In the entries below, find the line with "[372,254,466,267] right predicted" and the line with "[854,113,922,126] application ->"; give again those lines and every line between them, exactly.

— Provided data —
+--

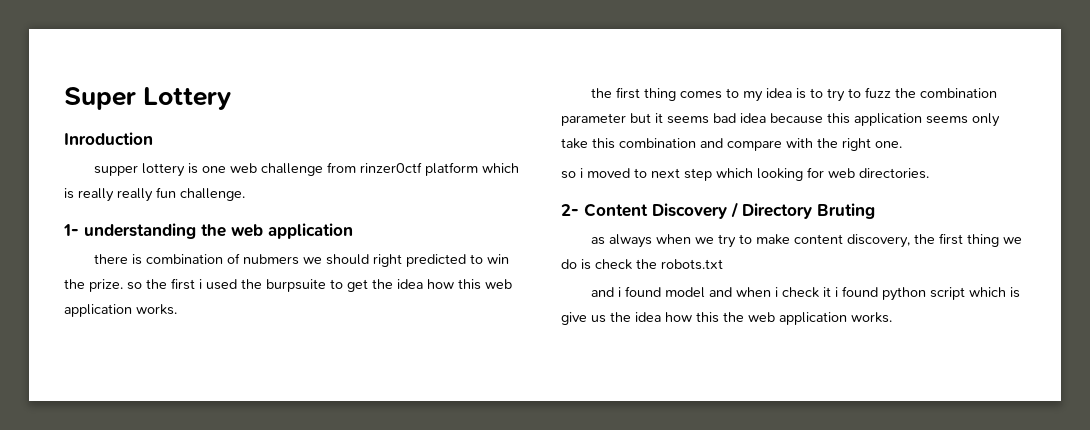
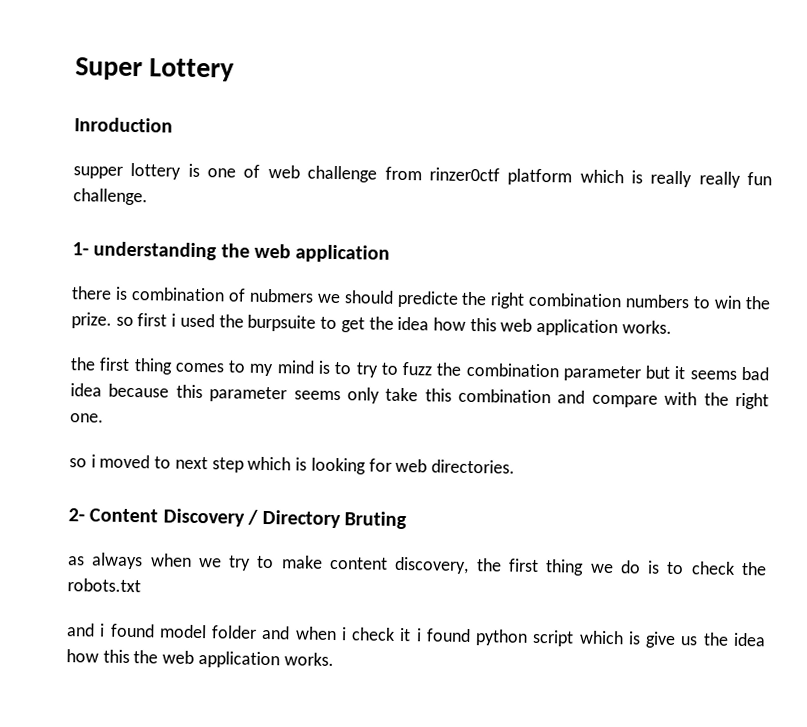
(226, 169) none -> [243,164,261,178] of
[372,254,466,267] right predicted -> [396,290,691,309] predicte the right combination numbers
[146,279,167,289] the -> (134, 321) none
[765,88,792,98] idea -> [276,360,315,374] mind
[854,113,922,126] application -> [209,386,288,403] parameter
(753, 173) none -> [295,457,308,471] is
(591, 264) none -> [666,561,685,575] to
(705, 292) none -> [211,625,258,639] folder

+--

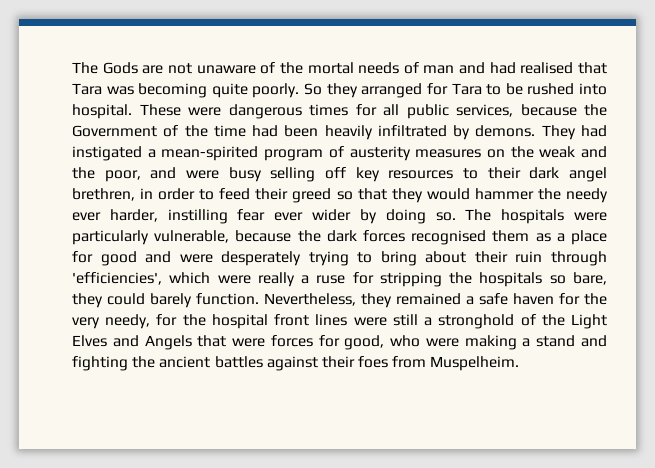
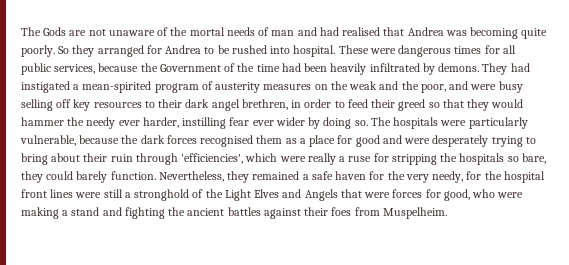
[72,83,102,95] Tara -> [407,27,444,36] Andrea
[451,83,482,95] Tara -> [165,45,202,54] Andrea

+--

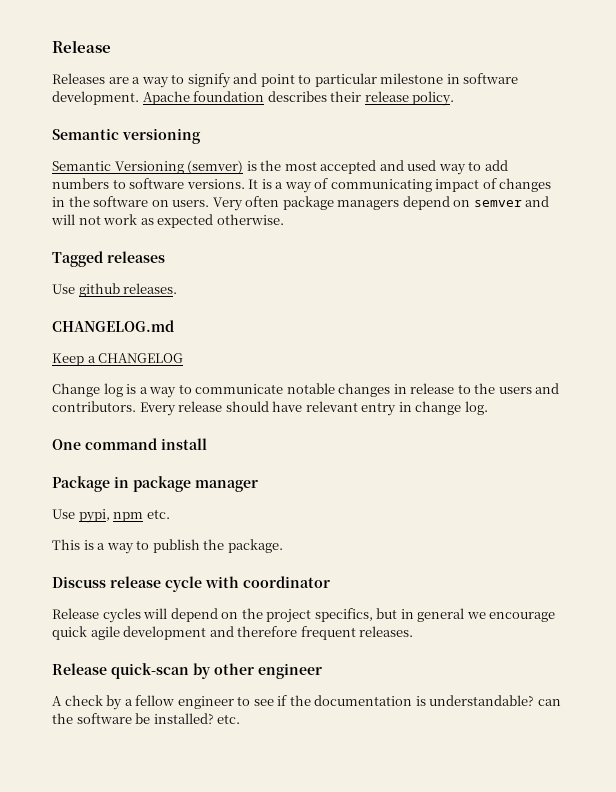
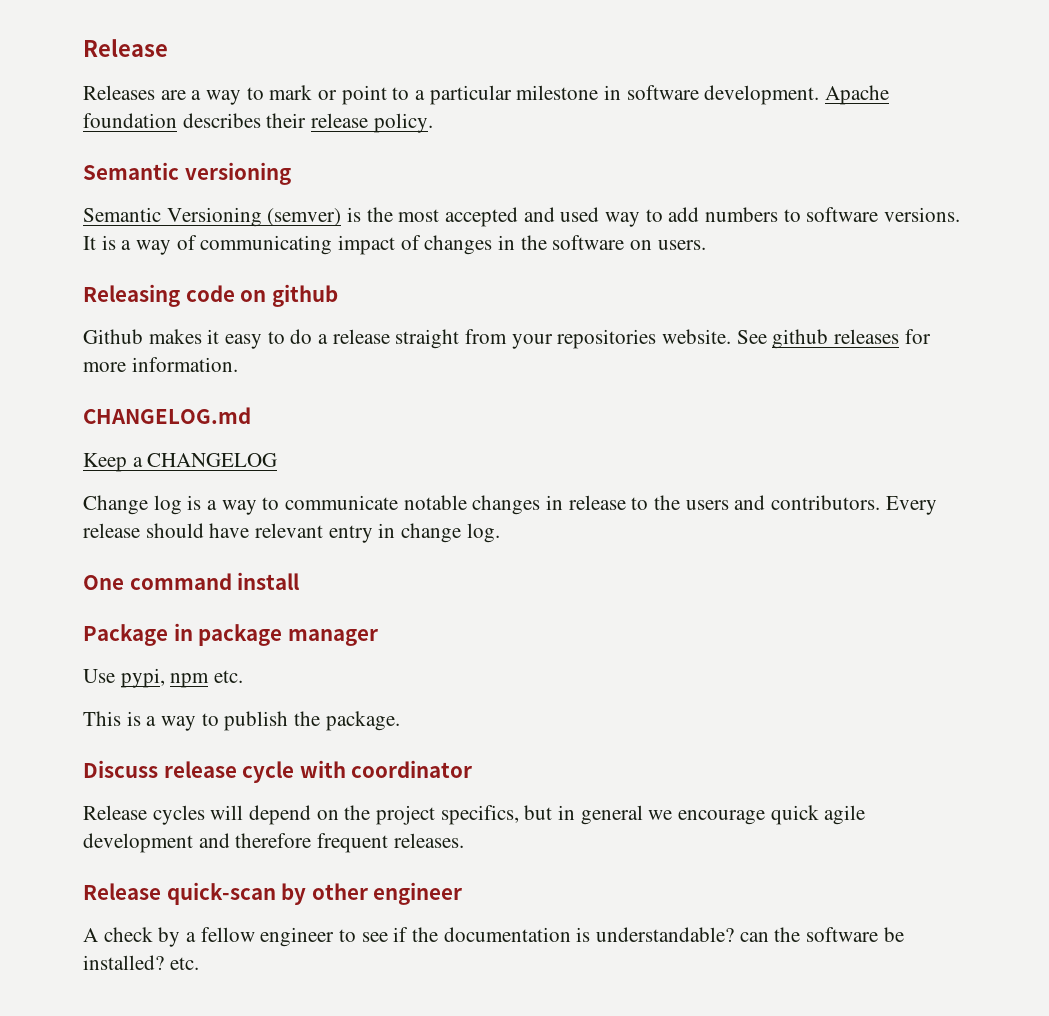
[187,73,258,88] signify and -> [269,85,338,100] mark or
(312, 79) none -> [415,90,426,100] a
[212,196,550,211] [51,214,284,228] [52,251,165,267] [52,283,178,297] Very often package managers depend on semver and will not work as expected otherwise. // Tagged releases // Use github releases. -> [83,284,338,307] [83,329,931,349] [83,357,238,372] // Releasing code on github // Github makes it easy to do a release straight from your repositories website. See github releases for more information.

+--

— Reply —
[372,254,466,267] right predicted -> [396,290,691,309] predicte the right combination numbers
[146,279,167,289] the -> (134, 321) none
[765,88,792,98] idea -> [276,360,315,374] mind
[854,113,922,126] application -> [209,386,288,403] parameter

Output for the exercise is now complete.